• tutuklu olan üyelerinin tamamı ilk duruşmada tahliye edilmiş olan öğrenci kolu:
    http://www.sendika.org/yazi.php?yazi_no=49814

    --- alıntı ---
    parasız eğitim ve parasız sağlık istemek, çok ses tek yürek mitingi'ne katılmak, yoksul mahallelerde sağlık taraması yapmak gibi iddialar ile suçlanan 13'ü tutuklu 43 tıp ve sağlık öğrencisinin yargılanmasına başlandı. sağlık hakkı vurgularının yapıldığı savunmaların ardından 13 tutuklu üniversitelinin hepsi tahliye edildi.
    --- alıntı ---
  • türk tabipleri birliği'nin, tıp fakültesi öğrencilerinden oluşan çalışma koludur.
    bugün itibariyle, kck bilmemnesi kapsamında üyelerinin bir kısmı gözaltına alınmıştır.
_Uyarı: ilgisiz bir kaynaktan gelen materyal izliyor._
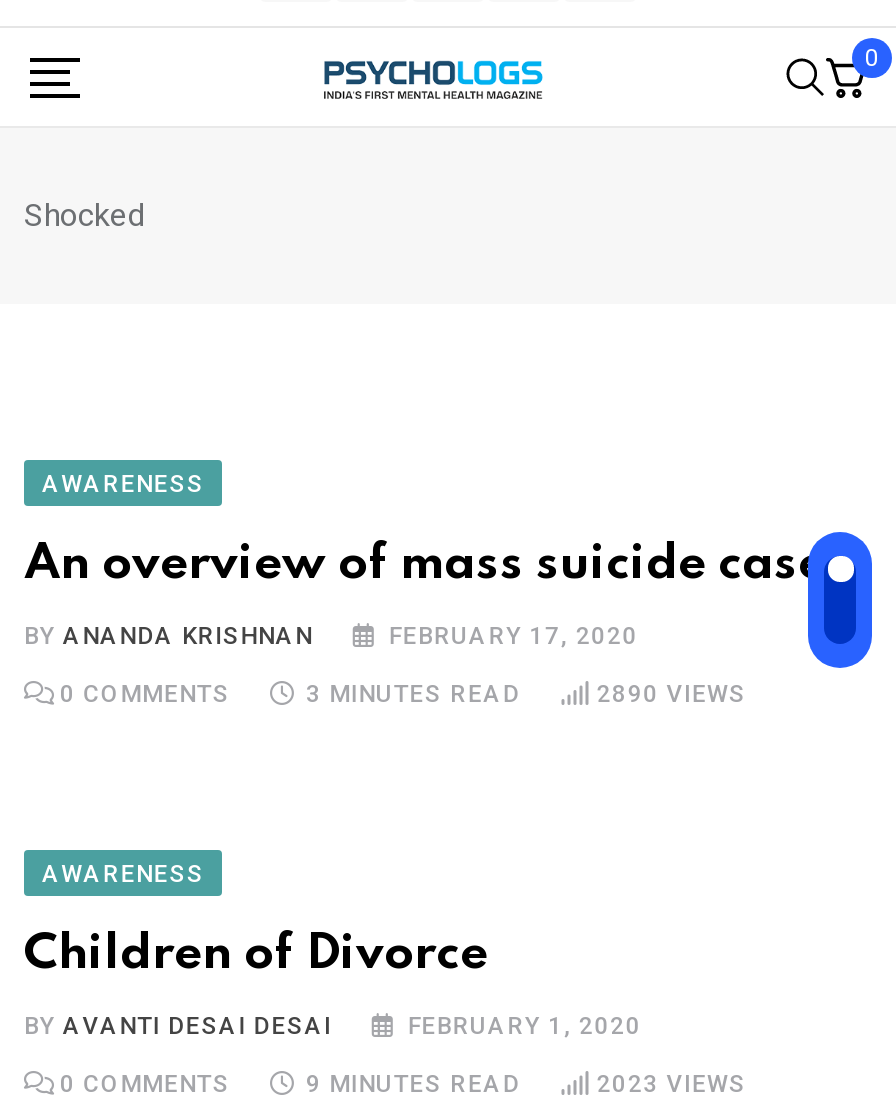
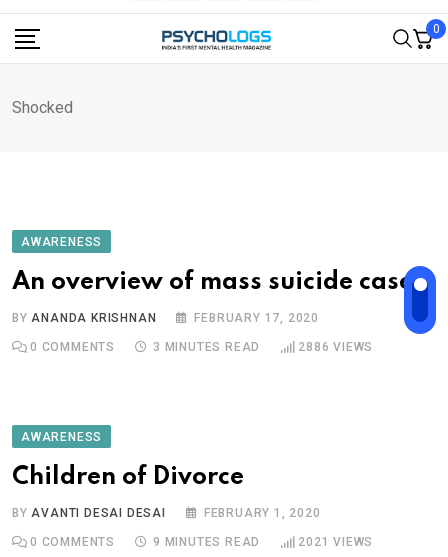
- 2890 VIEWS
+ 2886 VIEWS

- 2023 VIEWS
+ 2021 VIEWS
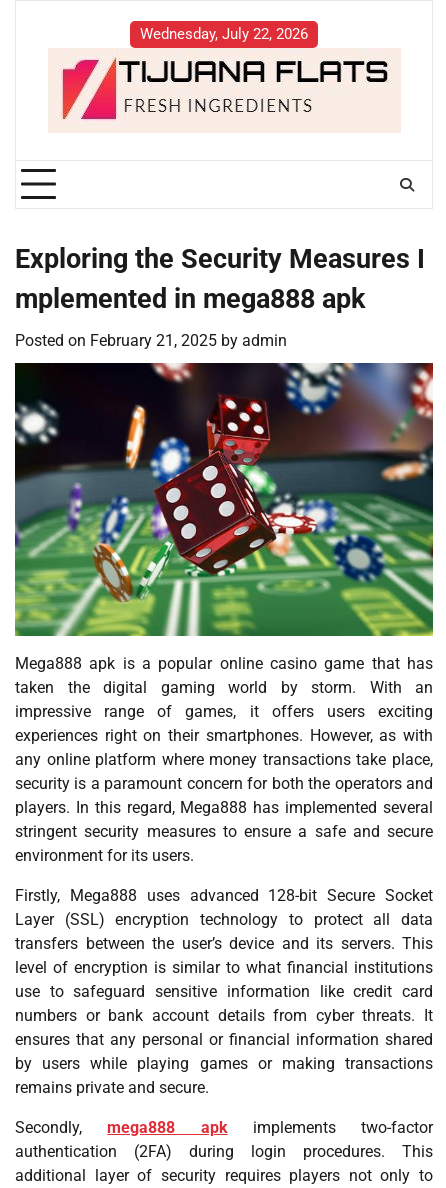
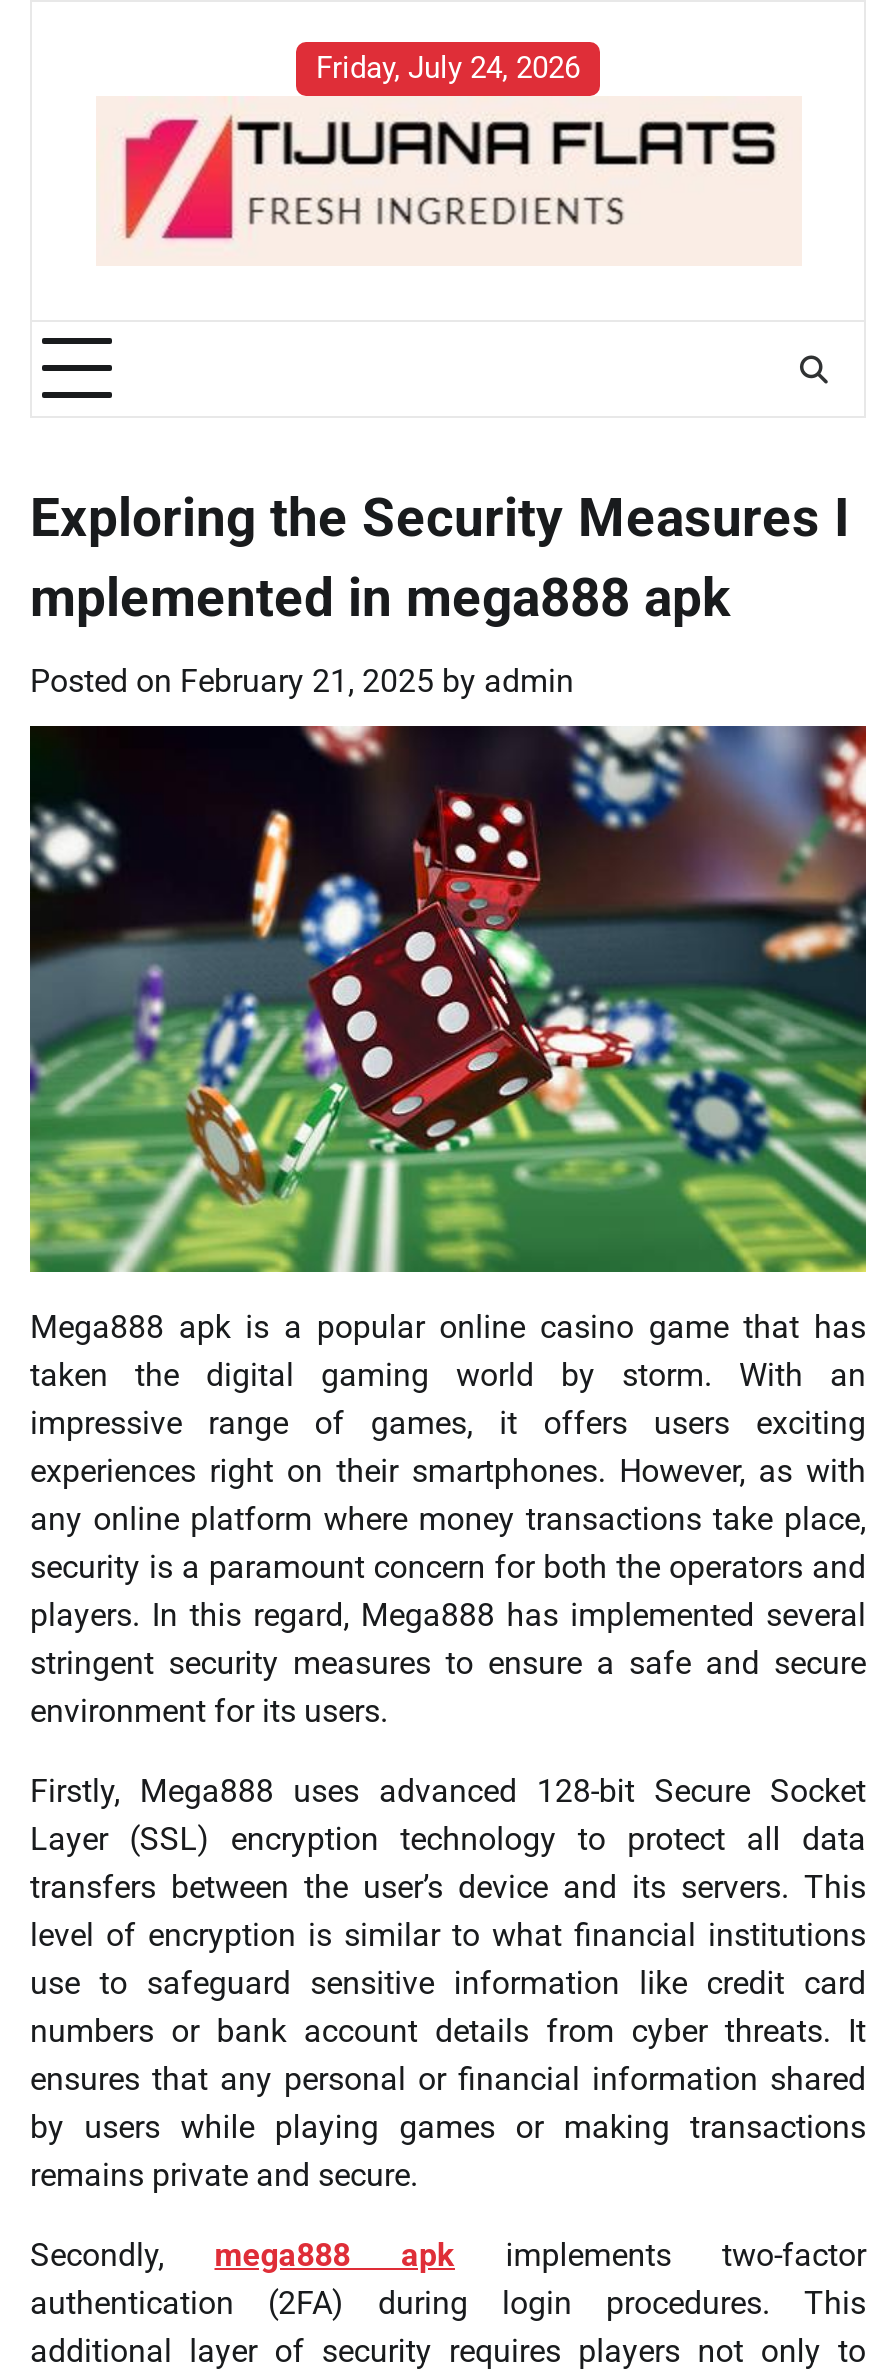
- Wednesday, July 22, 2026
+ Friday, July 24, 2026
    http://haber.sol.org.tr/…si-gozaltinda-haberi-55631
    http://www.radikal.com.tr/…id=1090321&categoryid=77
  • tıp öğrencileri kolu (tök), ttb'nin öğrenci koludur. tıp fakültelerindeki sol-sosyalist öğrencilerin ortak mücadele alanıdır. neoliberal dönem sonrası doğaya ve insan bedenine olan tahakkümün artması sonucu oluşan sağlıksızlığa çözüm olarak, egemen sağlık anlayışı hastaneye sıkıştırılmış ve bireyselleştirilmiş bir sağlık modeli savunmaktadır. bu model, sağlığı sermayenin artı değer üretebildiği bir alan olmasını sağlamış; sonuç olarak ''hasta'' bir meta, doktor ise bir ''işçi'' haline gelmiştir. tök sağlığı hastaneye indirgeyen ve sağlığı sermayeye açan bu neoliberal politikalara karşıdır ve bunun yerine sağlık bilgisinin toplumsallaştığı ve sağlık hizmetinin ücretsiz olduğu sosyal bir sağlık anlayışını savunur.
    *
    velhasıl, yaşasın tök! yaşasın töklüler!
  • yeni bir manifesto çıkarmış olan tıp öğrenci kolu.
    tök nedir, ne yapar, ne düşünür?
    tıp öğrencileri kolu, türk tabipleri birliği’nin öğrenci koludur.
    örgütlülüğün bireyi güçlü kılacağının farkındadır. tıp fakültesinden başlayarak mesleki dayanışmayı örer.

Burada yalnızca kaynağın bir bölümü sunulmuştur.